Mag-VLA is a vision-language-action model for bimanual magnetic microrobot manipulation that achieves 90% approach success and 50-80% transport success across tasks of increasing difficulty, demonstrating effective hierarchical control.

Magnetically actuated microrobots have been used as wireless, non-contact manipulation tools at microscales, making them promising for minimally invasive applications. However, their control remains challenging due to indirect actuation, limited sensing, and nonlinear magnetic interactions. In this work, we propose Mag-VLA, a vision-language-action (VLA) model for dexterous magnetic microrobot manipulation using two robotic arms with mounted magnets for dynamic magnetic-field construction. Bimanual coordination enables capabilities such as microrobot reorientation that are difficult or infeasible with a single arm, but it also introduces coupled control challenges, as the policy must generate coordinated trajectories for both actuators within a shared workspace.
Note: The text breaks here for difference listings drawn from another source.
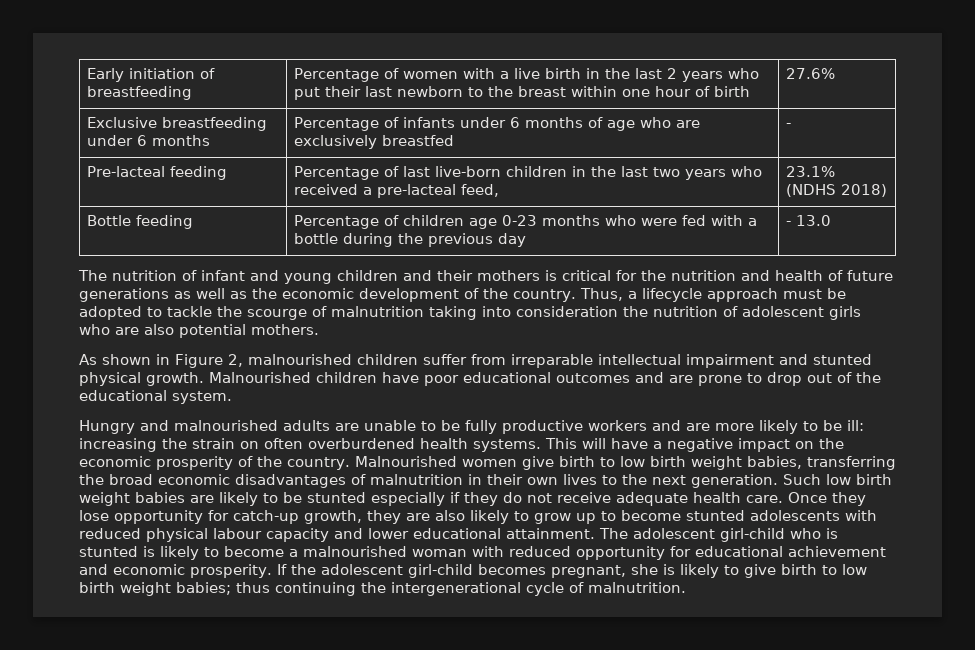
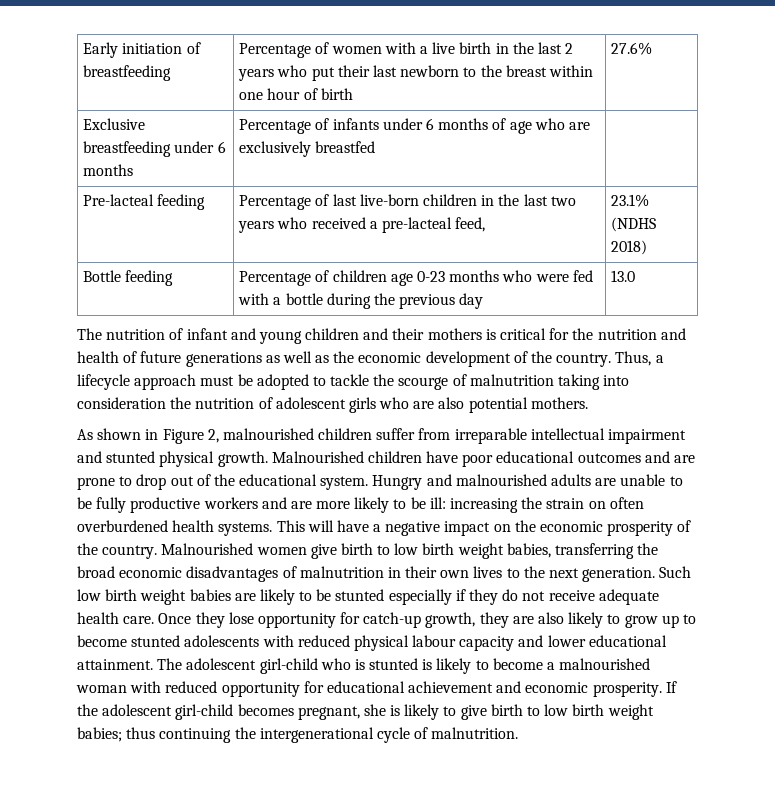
- Exclusive breastfeeding under 6 months | Percentage of infants under 6 months of age who are exclusively breastfed | -
+ Exclusive breastfeeding under 6 months | Percentage of infants under 6 months of age who are exclusively breastfed |
- Bottle feeding | Percentage of children age 0-23 months who were fed with a bottle during the previous day | - 13.0
+ Bottle feeding | Percentage of children age 0-23 months who were fed with a bottle during the previous day | 13.0
- Malnourished children have poor educational outcomes and are prone to drop out of the educational system.
- Hungry and malnourished adults are unable to be fully productive workers and are more likely to be ill: increasing the strain on often overburdened health systems.
+ Malnourished children have poor educational outcomes and are prone to drop out of the educational system. Hungry and malnourished adults are unable to be fully productive workers and are more likely to be ill: increasing the strain on often overburdened health systems.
Our framework adapts a Qwen2.5-VL-7B backbone using Low-Rank Adaptation (LoRA) to process visual observations and language instructions for action prediction. To capture task progression, we introduce a motion-aware phase classifier and a phase-conditioned Action Chunking Transformer (ACT) decoder for temporally coherent multi-step control. We further construct a teleoperated magnetic microrobot manipulation dataset covering three task configurations. Ablation studies show that the ACT-based decoder substantially outperforms alternative generative action heads. In real-robot experiments, Mag-VLA achieves a 90% approach success rate across all tasks and transport success rates of 80%, 70%, and 50% as task difficulty increases. These results demonstrate that hierarchical VLA modeling provides a promising framework for magnetic microrobot manipulation.